Las recortadas escaleras del edificio se convirtieron en el lugar de las reuniones vecinales, me enteré de los dramas de los vecinos, ellos poco a poco fueron desapareciendo y en su lugar aparecieron carteles en la fachada: Se alquila piso. Calamanda nos estaba echando. Uno de los pocos que se quedaron era un señor menudo que era propietario de un piso antiguo de cien metros cuadrados, vivía acorazado en ese lugar, recibía constantemente llamadas para que dejara dividir su piso, la frase calamandiosa era «¿para qué quieres un piso tan grande?». El resto vivíamos en pisos que habían nacido de la división hecha  de otro más grande. Una tarde, un nuevo vecino  taladró  su pared y movió el mosaico del baño. Otro hecho increíble en nuestra vida de inquilinos. Luis Felipe salió disparado a reclamarle al vecino nuevo que fue tremendamente amable y dijo que lo sentía mucho. Todo quedó como una anécdota como cuando en la cena de navidad tienes que aguantar al novio de tu hermana. Nos preguntábamos de qué diablos estaban hechas las paredes, a quién le habían pagado para hacer este intento fallido de piso.

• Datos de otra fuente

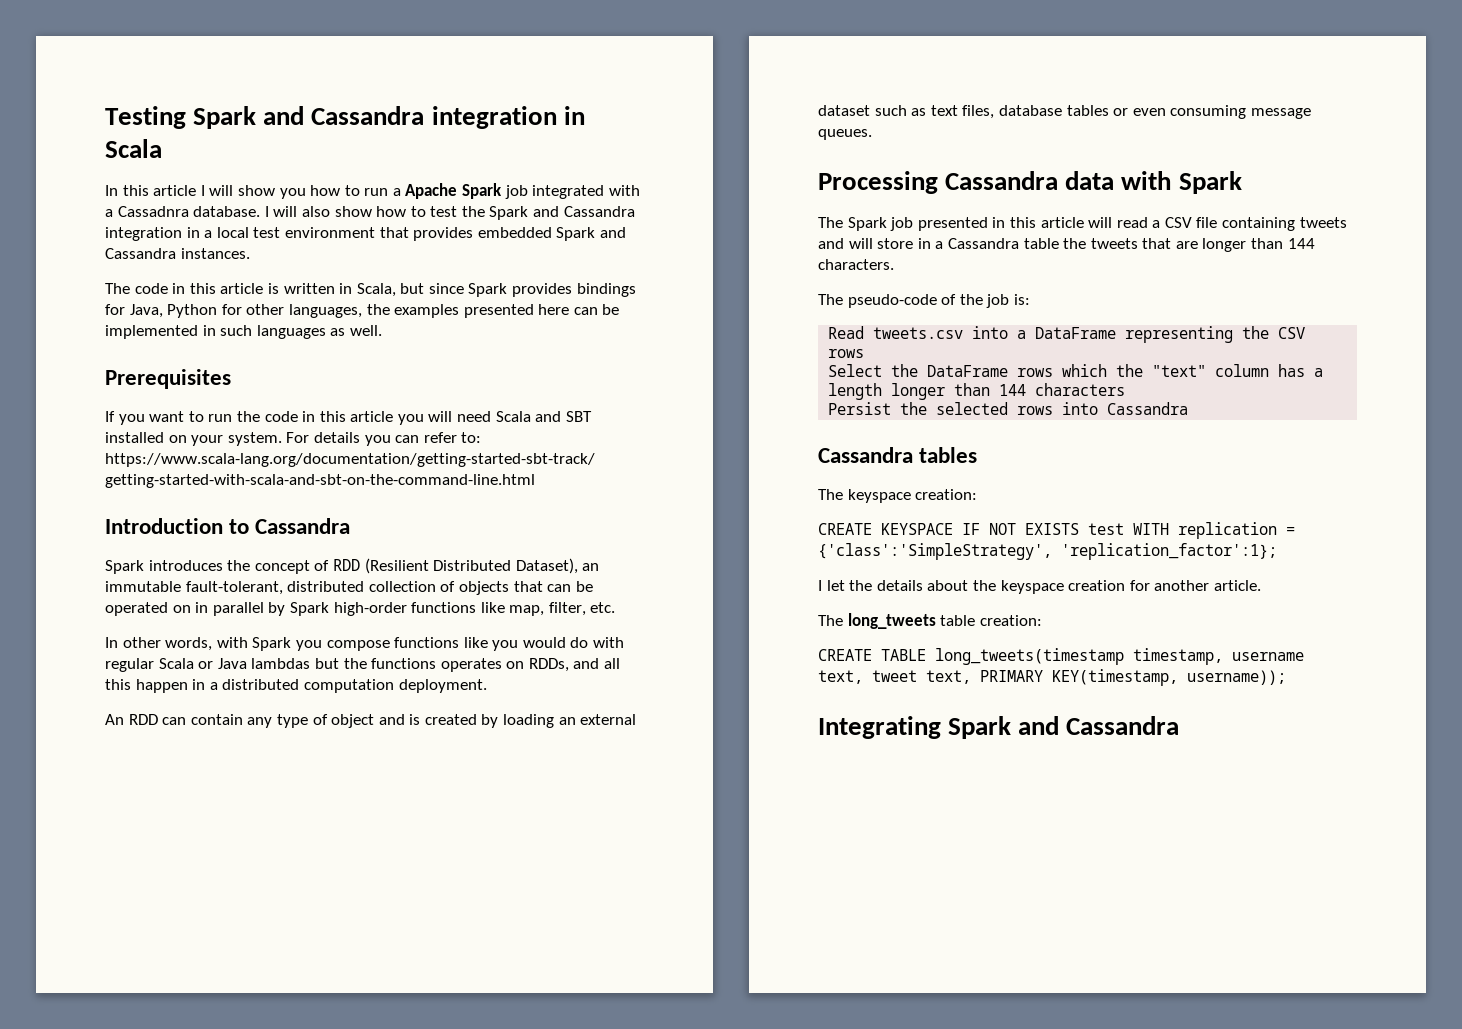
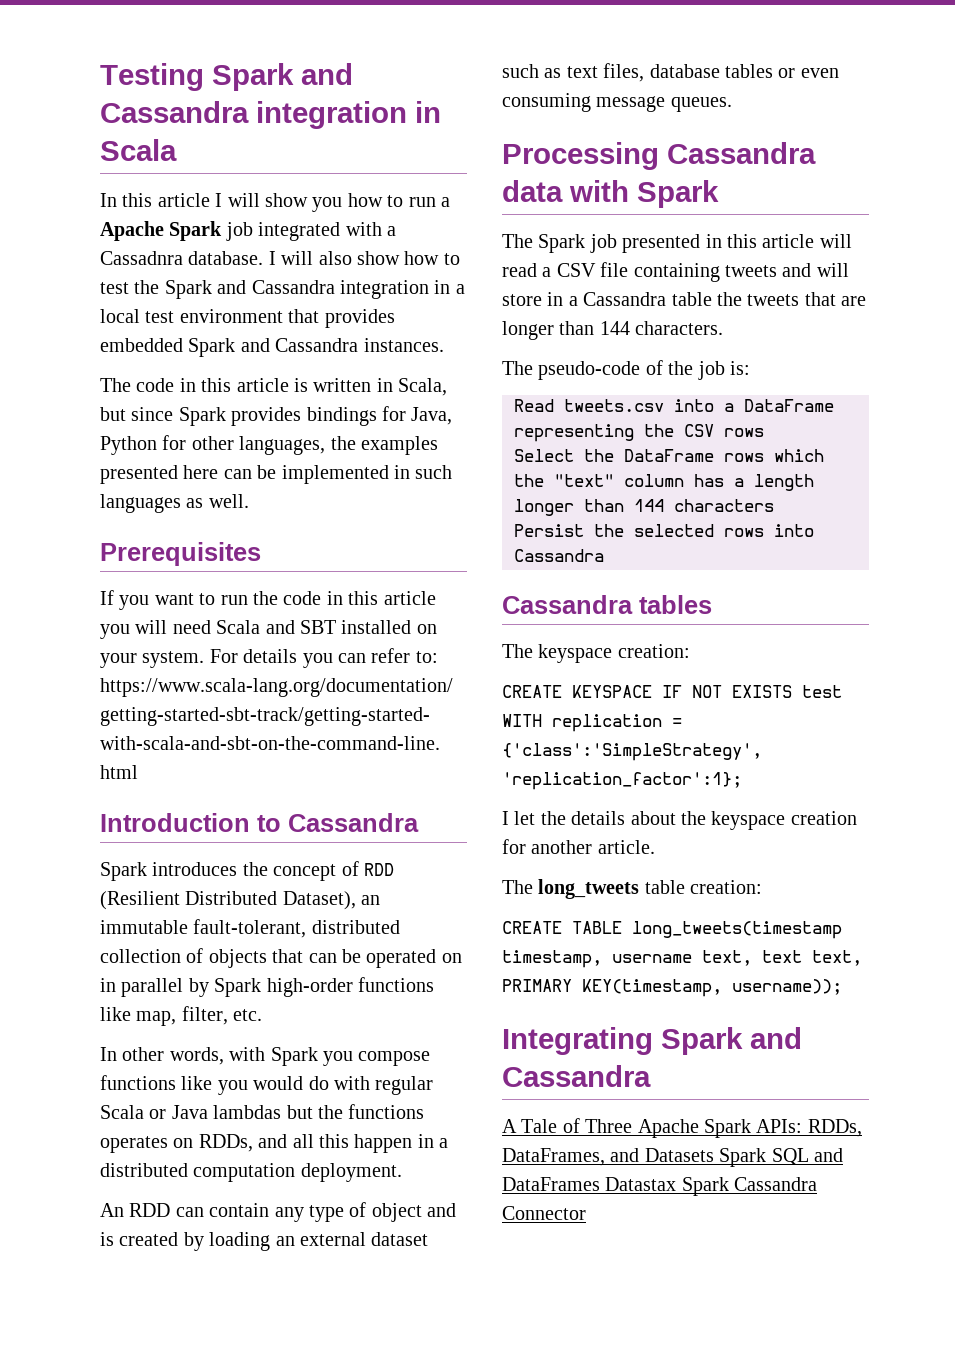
- CREATE TABLE long_tweets(timestamp timestamp, username text, tweet text, PRIMARY KEY(timestamp, username));
+ CREATE TABLE long_tweets(timestamp timestamp, username text, text text, PRIMARY KEY(timestamp, username));
+ A Tale of Three Apache Spark APIs: RDDs, DataFrames, and Datasets Spark SQL and DataFrames Datastax Spark Cassandra Connector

Una tarde, me encontré en un bar con la antigua vecina del quinto, me contó que se había vencido su contrato de alquiler y que «la vieja», como ella le decía cariñosamente, no le había querido regresar su fianza, así que se la cobró destrozando el piso. Me vi obligada a preguntar urgentemente. Vicente juró y perjuró que sí nos devolverían la fianza. Por primera vez, sentí más que nunca la necesidad de comprar un polígrafo.

Días después nos hicieron firmar un papel donde estipulaba la fecha que teníamos que irnos: finales de septiembre.

Todos los vecinos pensamos en demandar, pero empezar un juicio cuesta tiempo y dinero. Calamanda lo sabía, su negocio consistía en la impunidad. Nos vimos arrojados a dejar el búnker y de nuevo a jugar a la suerte en este mundo de capitalismo salvaje. Nos salvó un amigo que dejaba su piso. El primero de octubre de 2017 estábamos con cajas y maletas llenas, rumbo a otro barrio.

La vieja Calamanda no devolvió ni un centavo de la fianza. Me sentí como una hormiga aplastada por la suela de un zapato Louboutin en medio de una cloaca.